:: Study material ::

● ● ● ● ● ● ●

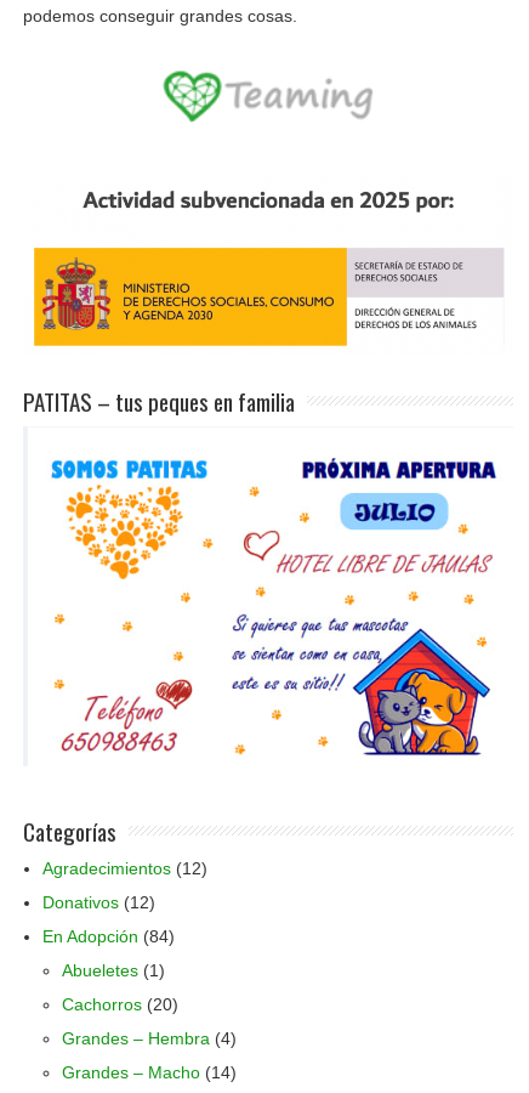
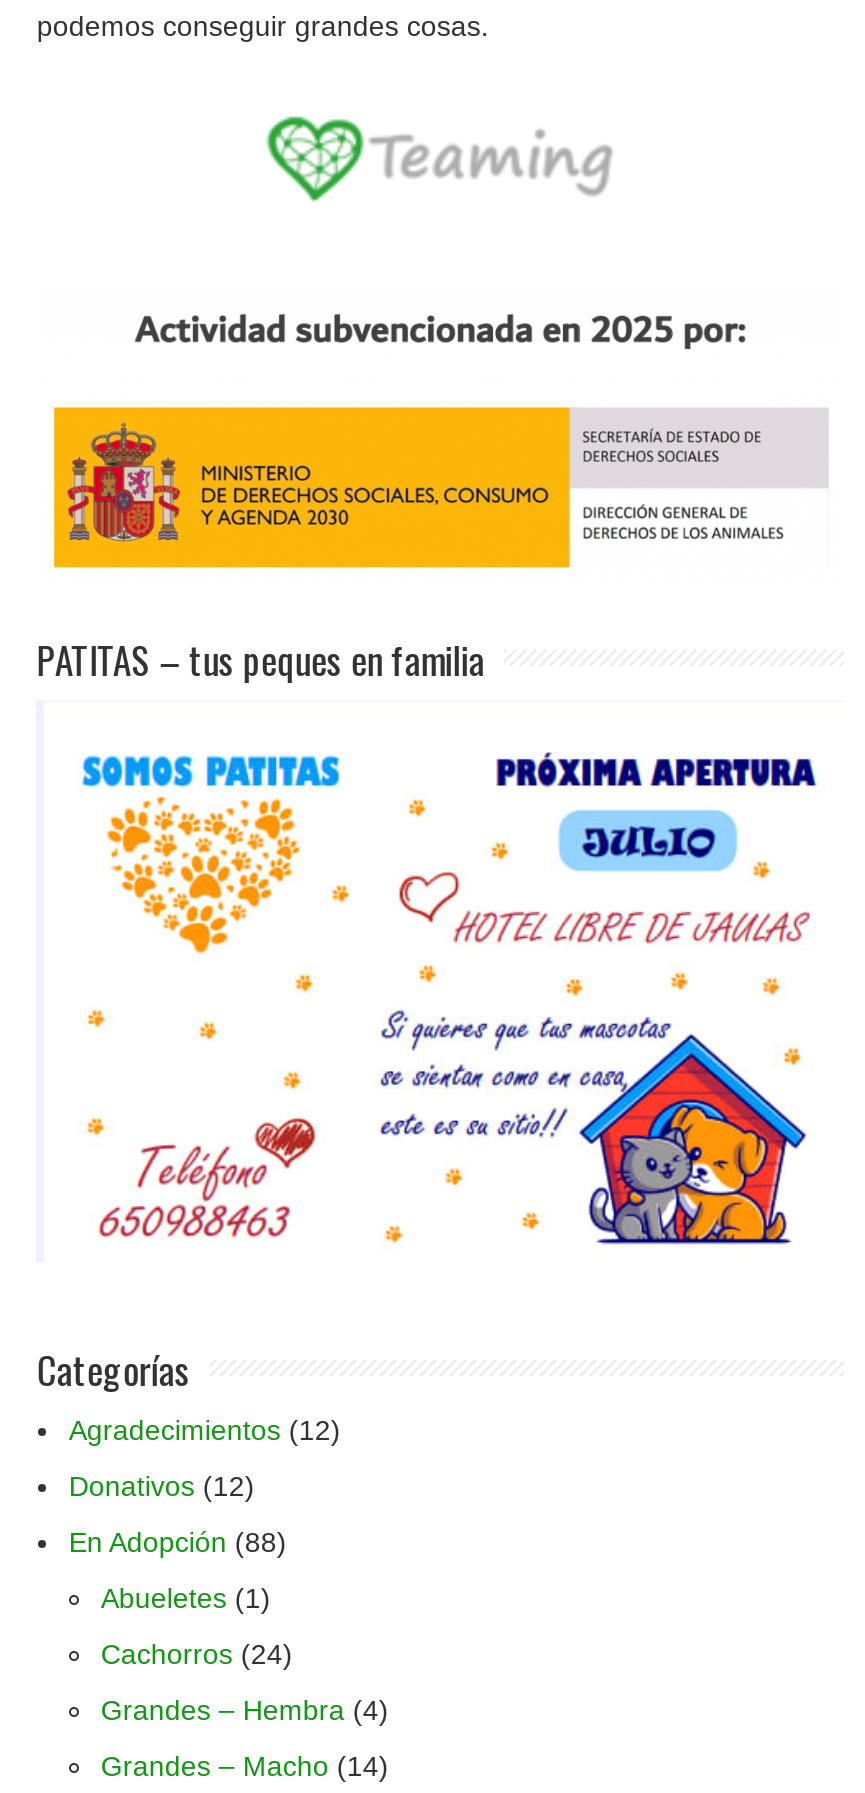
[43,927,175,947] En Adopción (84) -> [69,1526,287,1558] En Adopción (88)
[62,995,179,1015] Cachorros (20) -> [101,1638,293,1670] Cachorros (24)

● ● ● ● ● ● ●

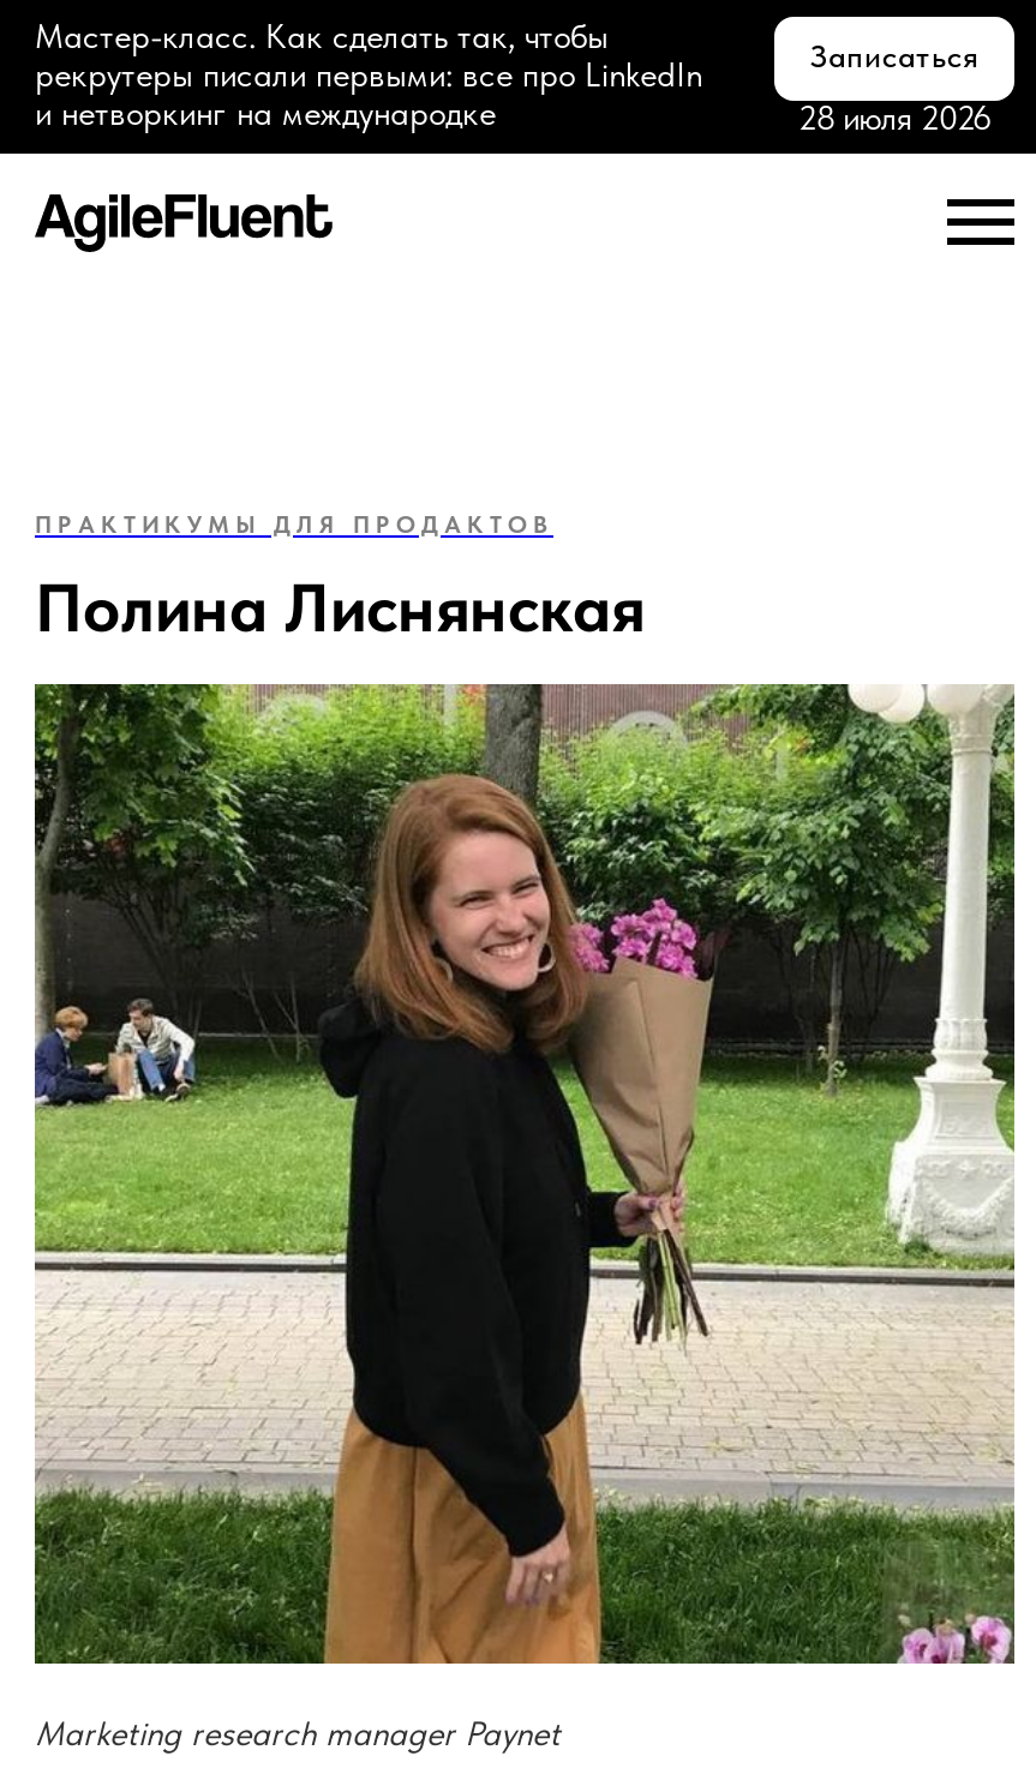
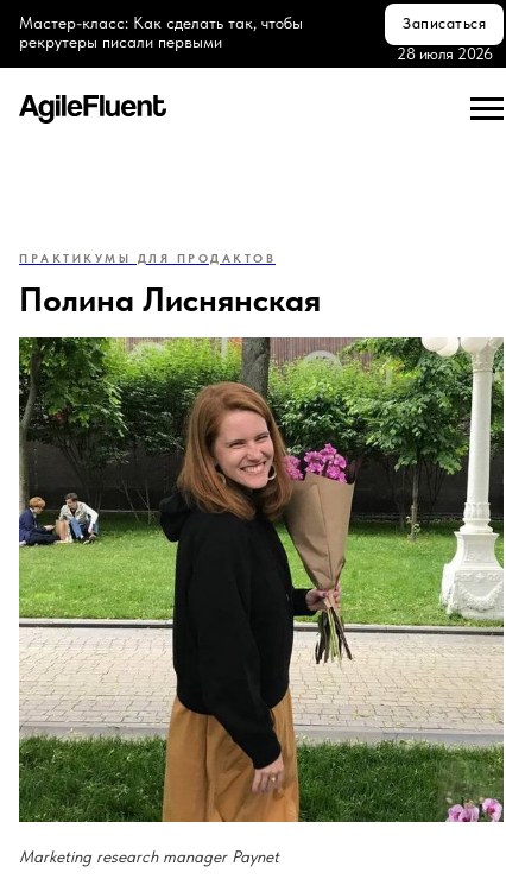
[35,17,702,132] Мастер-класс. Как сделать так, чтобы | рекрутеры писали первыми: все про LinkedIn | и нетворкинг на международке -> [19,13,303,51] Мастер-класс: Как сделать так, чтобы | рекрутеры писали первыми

● ● ● ● ● ● ●

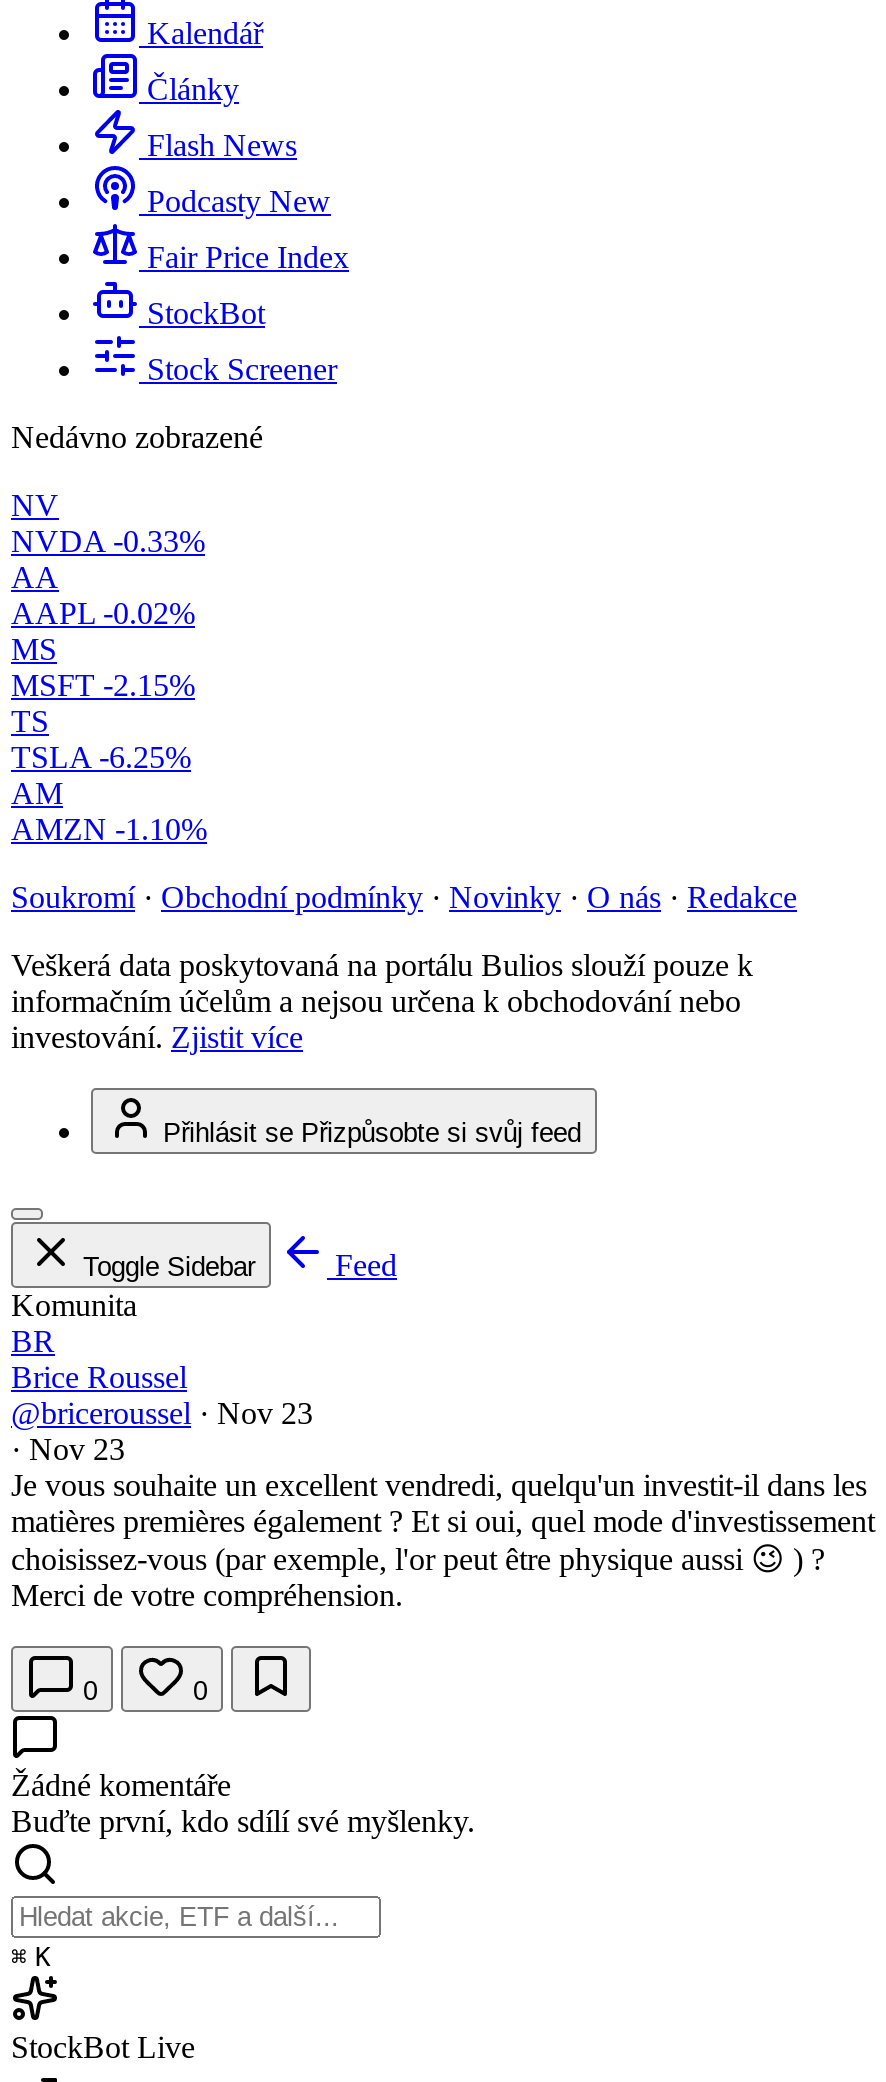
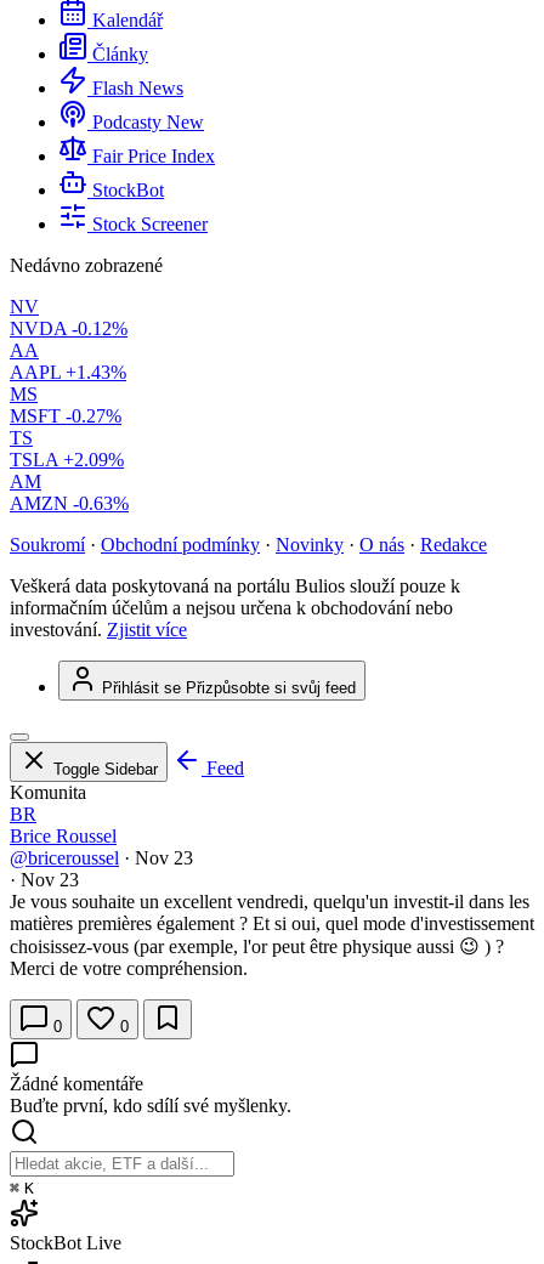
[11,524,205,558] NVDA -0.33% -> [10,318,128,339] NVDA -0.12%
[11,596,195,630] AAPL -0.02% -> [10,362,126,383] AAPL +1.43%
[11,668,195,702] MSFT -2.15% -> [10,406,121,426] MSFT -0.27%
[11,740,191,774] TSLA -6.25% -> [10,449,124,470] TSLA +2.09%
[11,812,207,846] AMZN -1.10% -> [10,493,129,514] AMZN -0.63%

● ● ● ● ● ● ●

:: About this exercise ::
Above are the records; copy exactly the lines from the line with "[11,524,205,558] NVDA -0.33%" through the line with "[11,812,207,846] AMZN -1.10%", both included.

:: The answer ::
[11,524,205,558] NVDA -0.33% -> [10,318,128,339] NVDA -0.12%
[11,596,195,630] AAPL -0.02% -> [10,362,126,383] AAPL +1.43%
[11,668,195,702] MSFT -2.15% -> [10,406,121,426] MSFT -0.27%
[11,740,191,774] TSLA -6.25% -> [10,449,124,470] TSLA +2.09%
[11,812,207,846] AMZN -1.10% -> [10,493,129,514] AMZN -0.63%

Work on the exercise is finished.